Inclusive Accessibility Design
- Provide keyboard shortcuts documentation overlays.
- Announce active peer edits changes.
Security Safeguards & Risks
- Strip XSS tags from HTML outputs.
- Authorize document permissions via session tokens.
Telemetry & Production Observability
- Log typing latency metrics.
- Track WebSocket drop rates.
Graceful Failure & Resilience
- Buffer mutations locally in IndexedDB if network drops.
- Show offline warning overlays.
Deployment, Rollout & CDN topologies
- CSR client dashboard deployed on CDNs.
- WebSocket links routed through proxy gateways.
11. Architectural Decisions & Tradeoffs
Decision: CRDT (Yjs) vs Operational Transformation (OT)
CRDT allows offline peer mergers without server validation gates.
Increases memory weight and metadata footprint inside client stores.
12. Interview Answer Framework
How to structure your defense of this architecture during a 45-minute technical system design session:
Start by explaining typing latency limits.
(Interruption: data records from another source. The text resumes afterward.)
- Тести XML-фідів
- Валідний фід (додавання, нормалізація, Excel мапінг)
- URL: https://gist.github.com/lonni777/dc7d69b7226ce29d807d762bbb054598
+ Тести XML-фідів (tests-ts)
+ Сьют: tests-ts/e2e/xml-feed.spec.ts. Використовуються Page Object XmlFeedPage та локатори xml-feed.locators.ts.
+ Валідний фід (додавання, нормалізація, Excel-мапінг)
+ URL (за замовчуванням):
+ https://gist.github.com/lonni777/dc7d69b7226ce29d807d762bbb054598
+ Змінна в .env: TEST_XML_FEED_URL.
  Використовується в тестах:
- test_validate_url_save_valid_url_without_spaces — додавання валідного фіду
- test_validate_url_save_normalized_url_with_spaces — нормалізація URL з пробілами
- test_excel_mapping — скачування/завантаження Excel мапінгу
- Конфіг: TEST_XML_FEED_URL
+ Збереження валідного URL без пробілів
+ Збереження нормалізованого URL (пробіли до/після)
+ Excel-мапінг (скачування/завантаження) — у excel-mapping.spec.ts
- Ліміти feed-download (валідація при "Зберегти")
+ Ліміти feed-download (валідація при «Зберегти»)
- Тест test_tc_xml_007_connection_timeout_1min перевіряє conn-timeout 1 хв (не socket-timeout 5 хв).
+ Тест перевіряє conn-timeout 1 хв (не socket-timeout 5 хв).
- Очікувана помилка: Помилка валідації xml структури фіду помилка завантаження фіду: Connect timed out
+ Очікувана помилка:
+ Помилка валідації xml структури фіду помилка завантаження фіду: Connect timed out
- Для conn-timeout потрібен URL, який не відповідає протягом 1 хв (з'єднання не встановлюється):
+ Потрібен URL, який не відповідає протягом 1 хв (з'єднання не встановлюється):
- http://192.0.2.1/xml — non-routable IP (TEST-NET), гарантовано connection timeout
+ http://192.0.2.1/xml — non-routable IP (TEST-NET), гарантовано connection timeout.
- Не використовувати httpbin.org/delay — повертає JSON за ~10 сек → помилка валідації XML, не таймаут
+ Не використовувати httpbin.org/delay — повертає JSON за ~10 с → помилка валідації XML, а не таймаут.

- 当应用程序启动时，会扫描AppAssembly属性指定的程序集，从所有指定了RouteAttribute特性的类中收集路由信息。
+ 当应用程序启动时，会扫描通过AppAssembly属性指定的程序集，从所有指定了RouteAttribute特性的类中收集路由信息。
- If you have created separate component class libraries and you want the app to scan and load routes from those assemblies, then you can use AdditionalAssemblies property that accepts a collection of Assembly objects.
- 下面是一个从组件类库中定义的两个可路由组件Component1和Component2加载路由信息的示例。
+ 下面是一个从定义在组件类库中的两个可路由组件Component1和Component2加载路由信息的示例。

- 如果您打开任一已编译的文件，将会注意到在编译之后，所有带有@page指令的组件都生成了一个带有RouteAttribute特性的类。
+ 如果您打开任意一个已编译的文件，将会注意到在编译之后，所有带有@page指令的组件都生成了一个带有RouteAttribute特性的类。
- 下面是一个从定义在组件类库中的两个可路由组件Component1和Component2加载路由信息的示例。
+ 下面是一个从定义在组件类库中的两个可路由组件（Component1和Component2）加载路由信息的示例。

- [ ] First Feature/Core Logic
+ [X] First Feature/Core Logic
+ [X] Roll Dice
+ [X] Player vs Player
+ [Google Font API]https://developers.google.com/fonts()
Contrast OT (server-centric) with CRDT (client-first).
- Do we need support for complete offline editing?
- Should we render cursor selections in real-time?
Propose an AppShell housing RichTextCanvas, a Web Worker CRDT coordinator, and WebSocket channels.
- Detail document model representation (AST).
- Explain how the Web Worker prevents main thread lag during heavy peer merges.
Conclude by evaluating local data backups and security sanitization.
13. Common Pitfalls & Extension Questions
Candidate Mistakes to Avoid
- Running conflict resolution calculations directly on the main thread, causing typing lags.
- Not sanitizing HTML inputs, enabling XSS scripts injection.
Interviewer Follow-ups / Extensions
- How would you build a pixel-perfect print layout preview inside the browser?
- How do you implement revision history revert actions in local stores?